From: "Serge E. Hallyn" <serue-r/Jw6+rmf7HQT0dZR+AlfA@public.gmane.org>
To: Oren Laadan <orenl-eQaUEPhvms7ENvBUuze7eA@public.gmane.org>
Cc: containers-cunTk1MwBs9QetFLy7KEm3xJsTq8ys+cHZ5vskTnxNA@public.gmane.org,
Dave Hansen
<dave-23VcF4HTsmIX0ybBhKVfKdBPR1lH4CV8@public.gmane.org>
Subject: Re: [RFC v14-rc2][PATCH 17/29] Checkpoint open pipes
Date: Wed, 1 Apr 2009 14:47:26 -0500 [thread overview]
Message-ID: <20090401194726.GA24066@us.ibm.com> (raw)
In-Reply-To: <1238477349-11029-18-git-send-email-orenl-eQaUEPhvms7ENvBUuze7eA@public.gmane.org>
Quoting Oren Laadan (orenl-eQaUEPhvms7ENvBUuze7eA@public.gmane.org):
> A pipe is essentially a double-headed inode with a buffer attached to
> it. We checkpoint the pipe buffer only once, as soon as we hit one
> side of the pipe, regardless whether it is read- or write- end.
>
> To checkpoint a file descriptor that refers to a pipe (either end), we
> first lookup the inode in the hash table:
>
> If not found, it is the first encounter of this pipe. Besides the file
> descriptor, we also (a) save the pipe data, and (b) register the pipe
> inode in the hash. We save the 'objref' of the inode 'in ->fd_objref'
> of the file descriptor. The file descriptor type becomes CR_FD_PIPE.
>
> If found, it is the second encounter of this pipe, namely, as we hit
> the other end of the same pipe. In this case we need only record the
> reference ('objref') to the inode that we had saved before, and the
> file descriptor type is changed to CR_FD_OBJREF.
>
> The type CR_FD_PIPE will indicate to the kernel to create a new pipe;
> since both ends are created at the same time, one end will be used,
> and the other end will be deposited in the hash table for later use.

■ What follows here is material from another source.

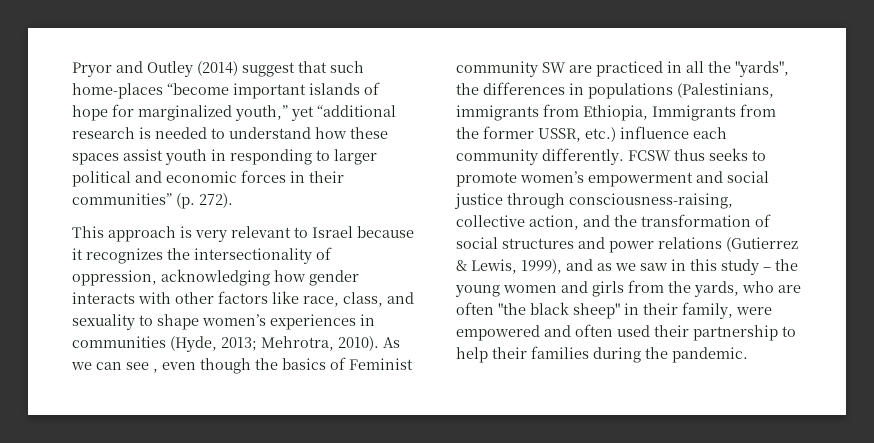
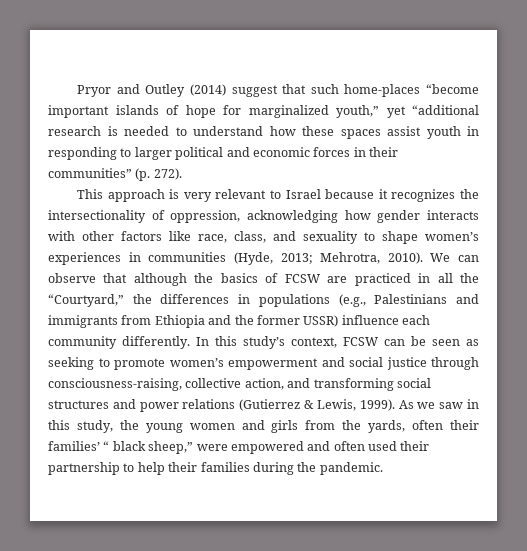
- As we can see , even though the basics of Feminist community SW are practiced in all the "yards", the differences in populations (Palestinians, immigrants from Ethiopia, Immigrants from the former USSR, etc.) influence each community differently. FCSW thus seeks to promote women’s empowerment and social justice through consciousness-raising, collective action, and the transformation of social structures and power relations (Gutierrez & Lewis, 1999), and as we saw in this study – the young women and girls from the yards, who are often "the black sheep" in their family, were empowered and often used their partnership to help their families during the pandemic.
+ We can observe that although the basics of FCSW are practiced in all the “Courtyard,” the differences in populations (e.g., Palestinians and immigrants from Ethiopia and the former USSR) influence each community differently. In this study’s context, FCSW can be seen as seeking to promote women’s empowerment and social justice through consciousness-raising, collective action, and transforming social structures and power relations (Gutierrez & Lewis, 1999). As we saw in this study, the young women and girls from the yards, often their families’ “ black sheep,” were empowered and often used their partnership to help their families during the pandemic.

> The type CR_FD_OBJREF will indicate that the corresponding file
> descriptor is already setup and registered in the hash using the
> '->fd_objref' that it had been assigned.
>
> The format of the pipe data is as follows:
>
> struct cr_hdr_fd_pipe {
> __u32 nr_bufs;
> }
>
> cr_hdr + cr_hdr_fd_ent
> cr_hdr + cr_hdr_fd_data
> cr_hdr + cr_hdr_fd_pipe -> # buffers
> cr_hdr + cr_hdr_buffer -> 1st buffer
> cr_hdr + cr_hdr_buffer -> 2nd buffer
> cr_hdr + cr_hdr_buffer -> 3rd buffer
> ...
>
> Changelog[v14]:
> - Use 'fd_type' instead of 'hh->fd_objref' in cr_write_fd_data()
> - Revert change to pr_debug(), back to cr_debug()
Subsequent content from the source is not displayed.